[Source records]
'''

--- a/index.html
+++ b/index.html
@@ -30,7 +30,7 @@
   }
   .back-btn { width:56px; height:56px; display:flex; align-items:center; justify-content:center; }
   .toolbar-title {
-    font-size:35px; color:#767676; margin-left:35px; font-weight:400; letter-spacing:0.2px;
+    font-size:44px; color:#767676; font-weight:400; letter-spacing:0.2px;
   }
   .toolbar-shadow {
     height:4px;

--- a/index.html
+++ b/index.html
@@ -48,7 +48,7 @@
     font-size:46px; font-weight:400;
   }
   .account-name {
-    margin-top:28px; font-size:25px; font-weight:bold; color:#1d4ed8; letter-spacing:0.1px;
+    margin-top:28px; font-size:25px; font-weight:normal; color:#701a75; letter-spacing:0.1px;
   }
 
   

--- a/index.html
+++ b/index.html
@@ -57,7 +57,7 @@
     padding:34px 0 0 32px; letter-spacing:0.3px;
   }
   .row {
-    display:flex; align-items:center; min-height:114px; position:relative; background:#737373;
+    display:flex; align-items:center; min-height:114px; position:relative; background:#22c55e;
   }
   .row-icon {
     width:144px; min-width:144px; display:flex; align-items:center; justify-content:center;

'''

* **Problem**: If a line in the entries above has the word "background", copy it.

* **Solved exercise**:
-    display:flex; align-items:center; min-height:114px; position:relative; background:#737373;
+    display:flex; align-items:center; min-height:114px; position:relative; background:#22c55e;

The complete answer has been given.